(Stored data)

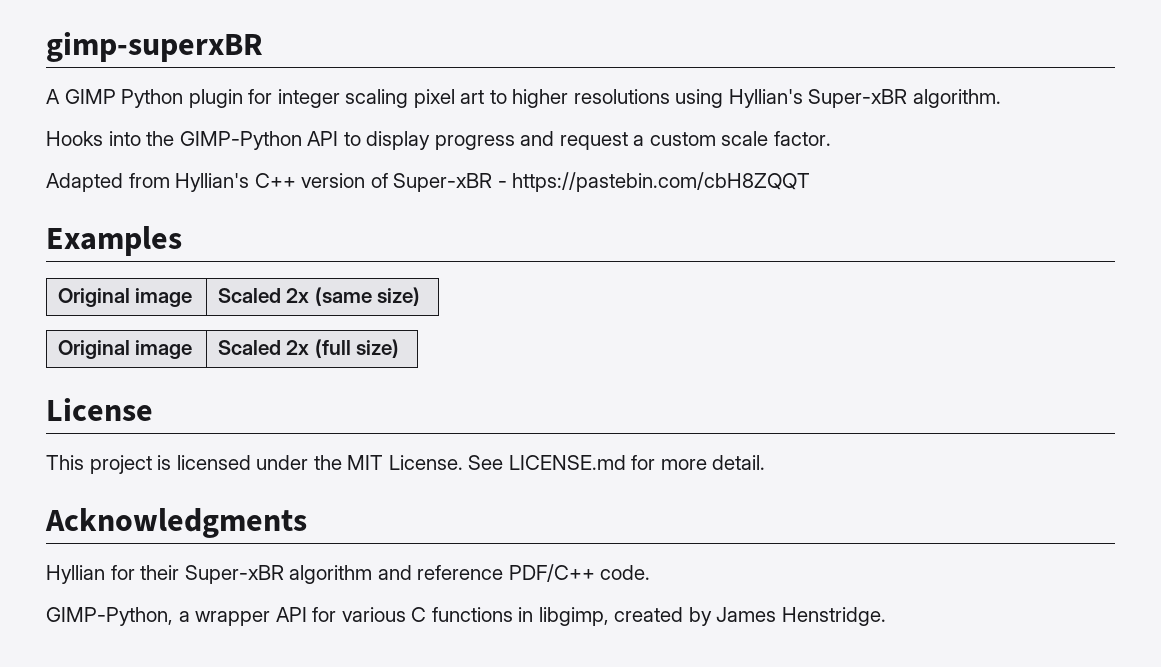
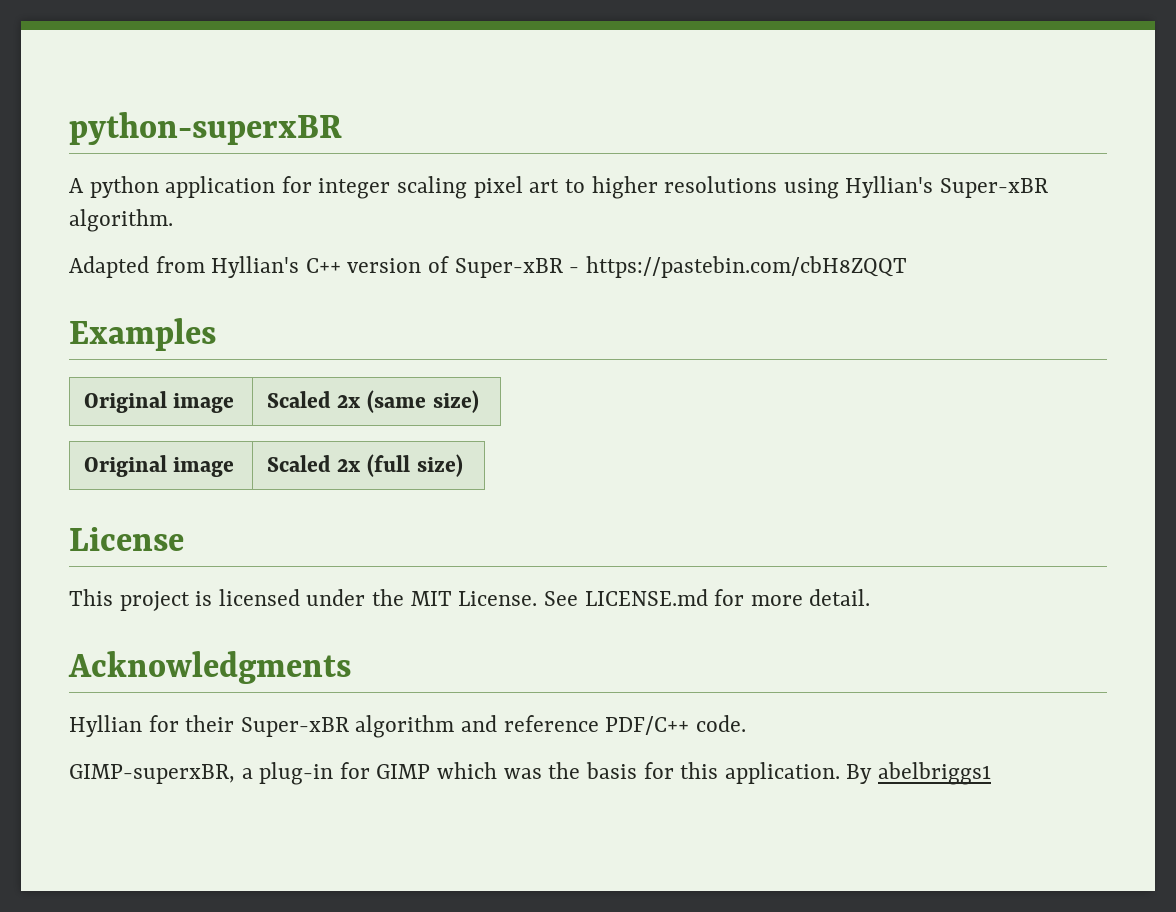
- gimp-superxBR
+ python-superxBR
- A GIMP Python plugin for integer scaling pixel art to higher resolutions using Hyllian's Super-xBR algorithm.
+ A python application for integer scaling pixel art to higher resolutions using Hyllian's Super-xBR algorithm.
- Hooks into the GIMP-Python API to display progress and request a custom scale factor.
- GIMP-Python, a wrapper API for various C functions in libgimp, created by James Henstridge.
+ GIMP-superxBR, a plug-in for GIMP which was the basis for this application. By abelbriggs1

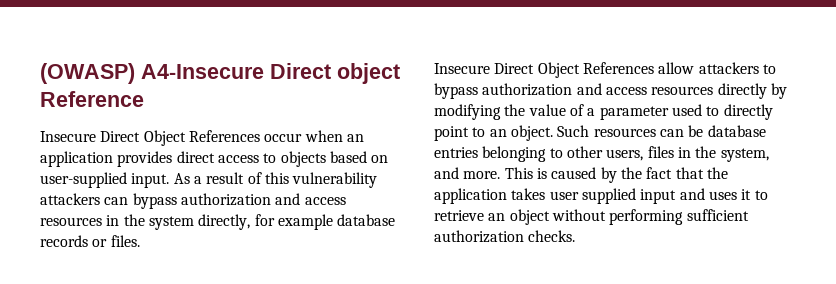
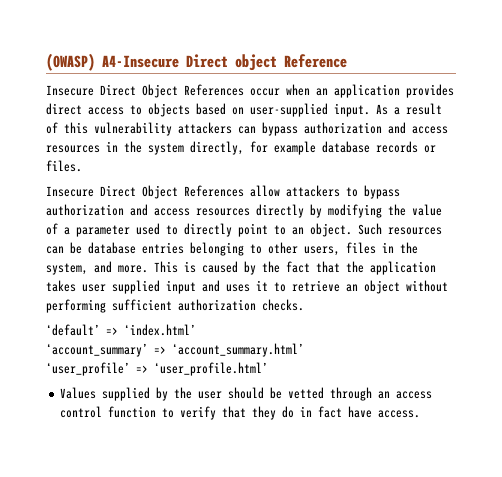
+ ‘default’ => ‘index.html’
+ ‘account_summary’ => ‘account_summary.html’
+ ‘user_profile’ => ‘user_profile.html’
+ Values supplied by the user should be vetted through an access control function to verify that they do in fact have access.

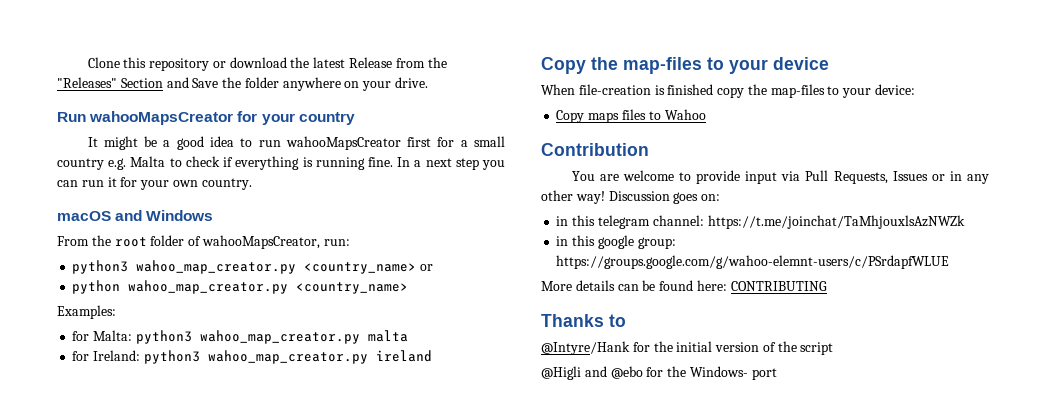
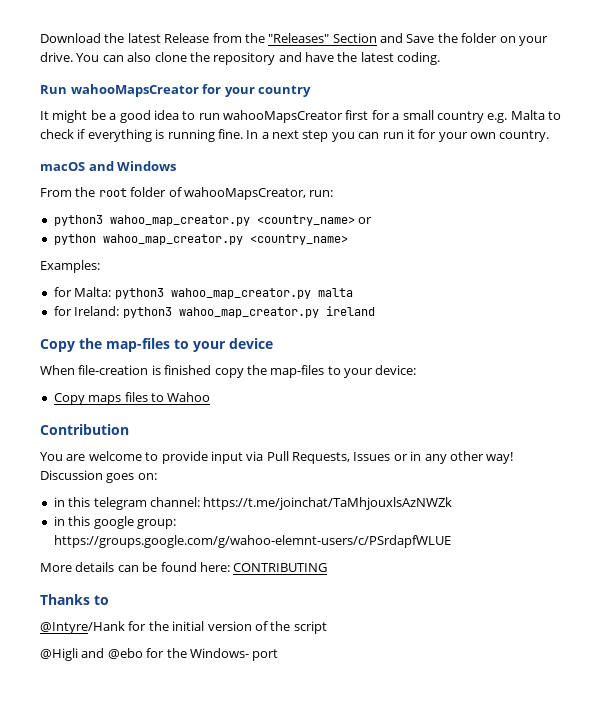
- Clone this repository or download the latest Release from the "Releases" Section and Save the folder anywhere on your drive.
+ Download the latest Release from the "Releases" Section and Save the folder on your drive. You can also clone the repository and have the latest coding.

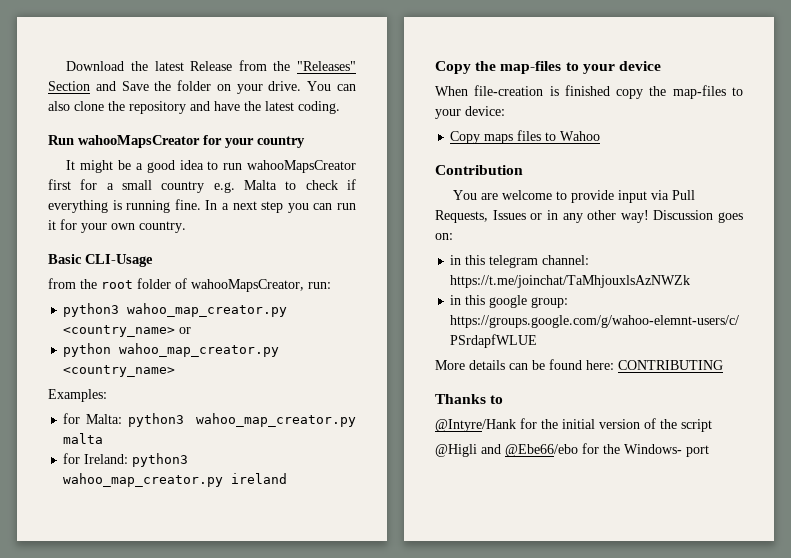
- macOS and Windows
- From the root folder of wahooMapsCreator, run:
+ Basic CLI-Usage
+ from the root folder of wahooMapsCreator, run:
- @Higli and @ebo for the Windows- port
+ @Higli and @Ebe66/ebo for the Windows- port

Required work
Tally the lines of the data that hold the string "html". Answer with the number and nothing more.

Exercise answer
3